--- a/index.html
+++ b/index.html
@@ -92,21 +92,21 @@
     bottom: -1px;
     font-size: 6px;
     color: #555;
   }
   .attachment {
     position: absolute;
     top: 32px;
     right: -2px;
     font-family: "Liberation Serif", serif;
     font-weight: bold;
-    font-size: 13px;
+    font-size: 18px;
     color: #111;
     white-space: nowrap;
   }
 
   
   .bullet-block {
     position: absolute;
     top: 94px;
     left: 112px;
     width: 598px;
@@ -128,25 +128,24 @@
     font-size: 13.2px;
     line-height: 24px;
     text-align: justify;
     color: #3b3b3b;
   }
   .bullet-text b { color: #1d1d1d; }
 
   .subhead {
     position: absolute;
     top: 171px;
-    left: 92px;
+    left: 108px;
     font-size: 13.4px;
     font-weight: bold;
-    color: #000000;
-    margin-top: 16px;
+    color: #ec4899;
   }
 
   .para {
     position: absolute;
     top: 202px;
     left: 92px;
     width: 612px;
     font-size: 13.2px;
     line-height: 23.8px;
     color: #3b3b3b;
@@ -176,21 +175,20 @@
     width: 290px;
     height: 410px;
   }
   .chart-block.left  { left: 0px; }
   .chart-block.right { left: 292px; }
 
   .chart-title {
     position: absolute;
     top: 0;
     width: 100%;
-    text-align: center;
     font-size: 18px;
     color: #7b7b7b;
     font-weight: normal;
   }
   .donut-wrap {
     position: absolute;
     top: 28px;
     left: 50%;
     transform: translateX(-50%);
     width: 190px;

##########

What you are asked to do: Copy from the entries only those lines that hold the word "align".

Exercise solution:
     text-align: justify;
-    text-align: center;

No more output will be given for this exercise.